▶ WHAT YOU HAVE TO DO: Where the line with "Relative Humidity (%), 2017-02: 55 -> none" appears below, start writing out lines exactly, and finish with the line with "Relative Humidity (%), 2018-03: none -> 50", which is included; write out nothing else.

──────── DATASET CONTENT

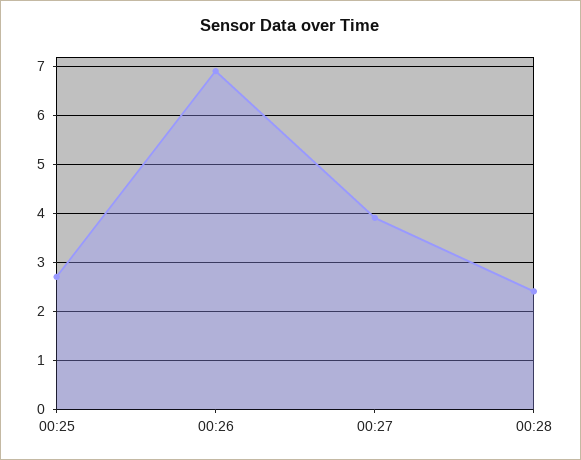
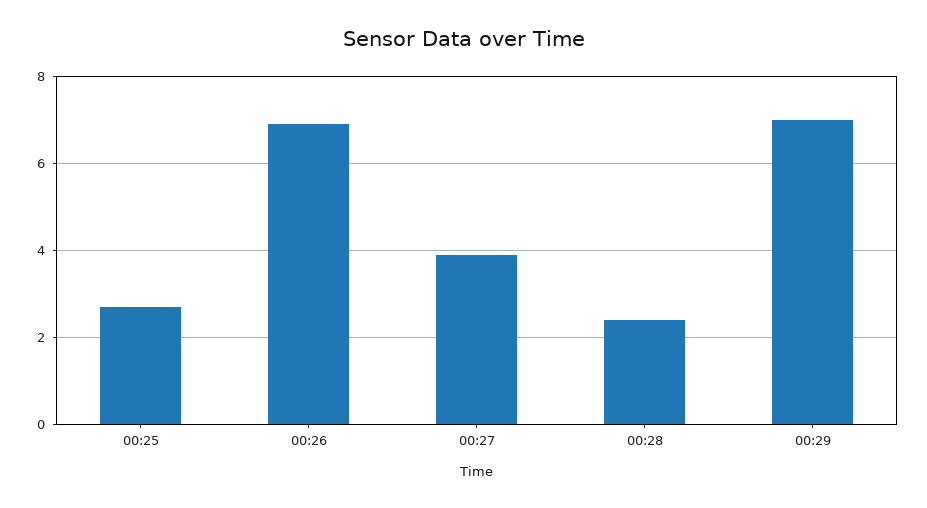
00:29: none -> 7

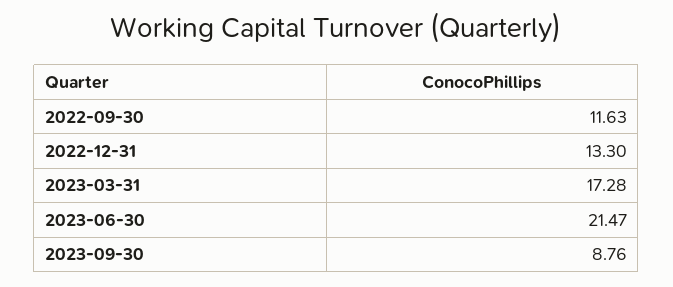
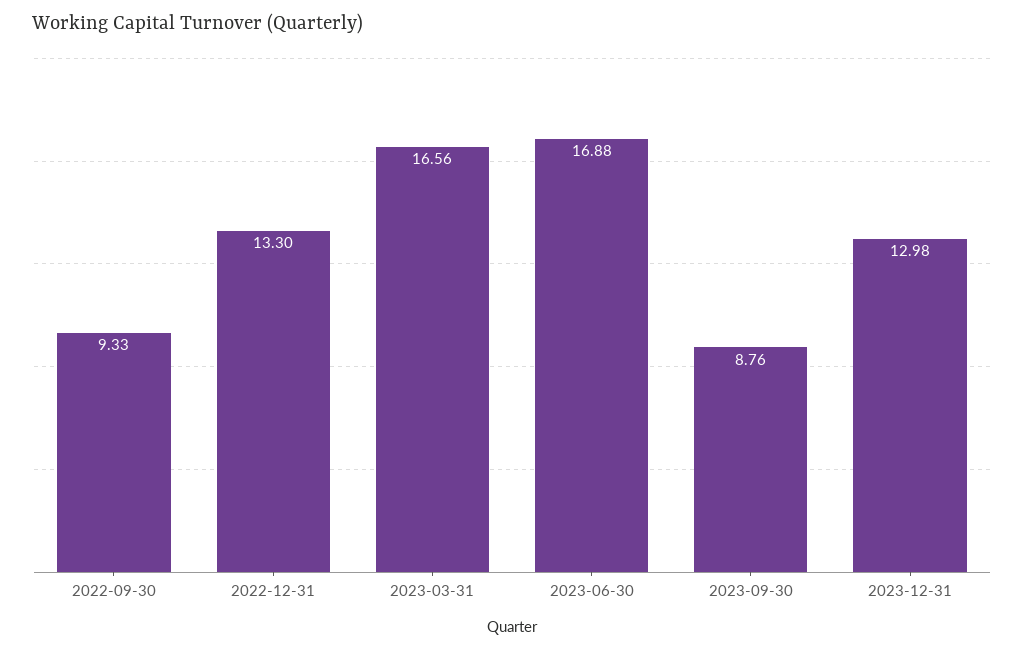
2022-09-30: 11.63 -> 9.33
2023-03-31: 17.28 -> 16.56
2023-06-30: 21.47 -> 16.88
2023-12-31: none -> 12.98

────────────────
──────── DATASET CONTENT

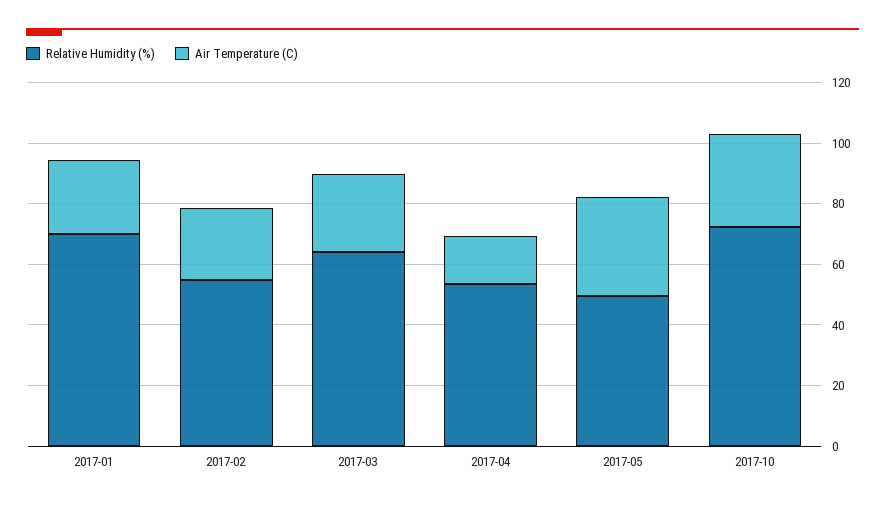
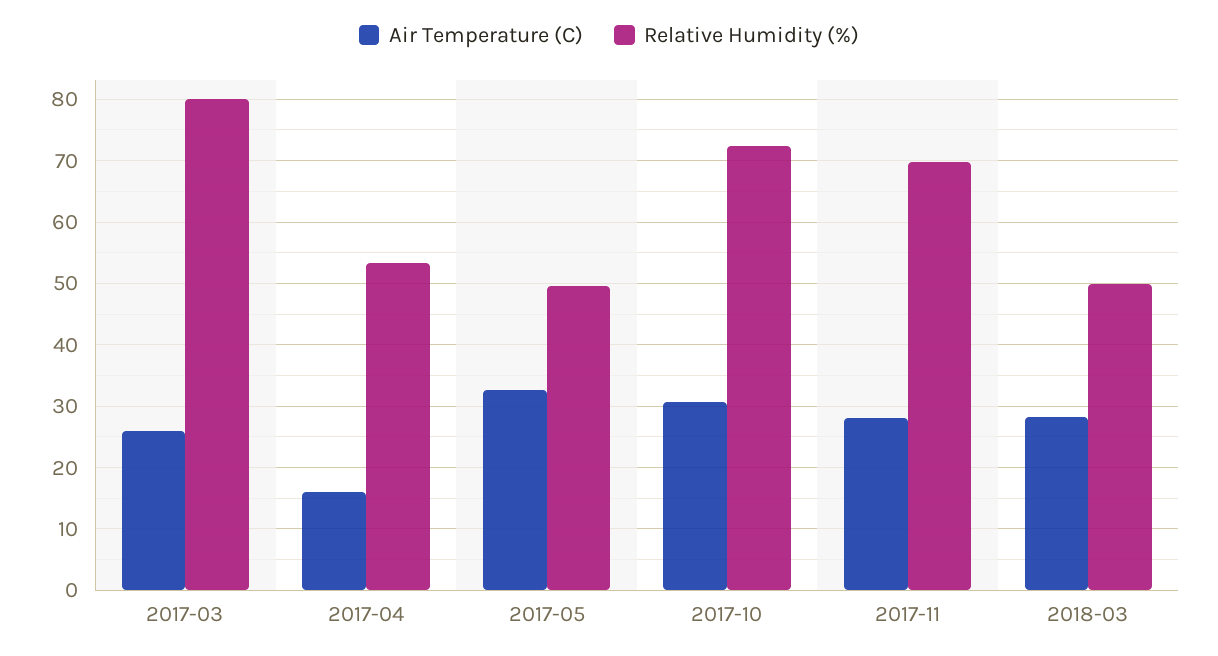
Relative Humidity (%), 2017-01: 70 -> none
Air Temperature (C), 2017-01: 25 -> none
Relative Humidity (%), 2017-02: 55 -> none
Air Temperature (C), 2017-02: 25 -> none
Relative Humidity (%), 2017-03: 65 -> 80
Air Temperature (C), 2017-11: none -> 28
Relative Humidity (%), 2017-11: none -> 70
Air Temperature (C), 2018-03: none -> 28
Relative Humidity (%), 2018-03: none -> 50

────────────────

▶ WRITTEN RESPONSE:
Relative Humidity (%), 2017-02: 55 -> none
Air Temperature (C), 2017-02: 25 -> none
Relative Humidity (%), 2017-03: 65 -> 80
Air Temperature (C), 2017-11: none -> 28
Relative Humidity (%), 2017-11: none -> 70
Air Temperature (C), 2018-03: none -> 28
Relative Humidity (%), 2018-03: none -> 50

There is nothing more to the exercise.